_EXERCISE OBJECTIVE_
Filter the material below down to the lines with the word "decoration" and give those lines.
(DATA FOR THIS TASK begins)
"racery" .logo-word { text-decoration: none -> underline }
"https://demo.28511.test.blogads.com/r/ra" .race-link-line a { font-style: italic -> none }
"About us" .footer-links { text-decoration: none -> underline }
(DATA FOR THIS TASK ends)
(DATA FOR THIS TASK begins)
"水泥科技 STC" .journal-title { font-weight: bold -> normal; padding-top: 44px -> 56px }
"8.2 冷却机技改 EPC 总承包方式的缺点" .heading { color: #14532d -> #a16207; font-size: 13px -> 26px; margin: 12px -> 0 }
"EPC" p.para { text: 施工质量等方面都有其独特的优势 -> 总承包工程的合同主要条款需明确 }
(DATA FOR THIS TASK ends)
(DATA FOR THIS TASK begins)
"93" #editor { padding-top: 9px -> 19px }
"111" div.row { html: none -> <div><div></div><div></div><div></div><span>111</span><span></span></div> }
(DATA FOR THIS TASK ends)
_YOUR RESPONSE_
"racery" .logo-word { text-decoration: none -> underline }
"About us" .footer-links { text-decoration: none -> underline }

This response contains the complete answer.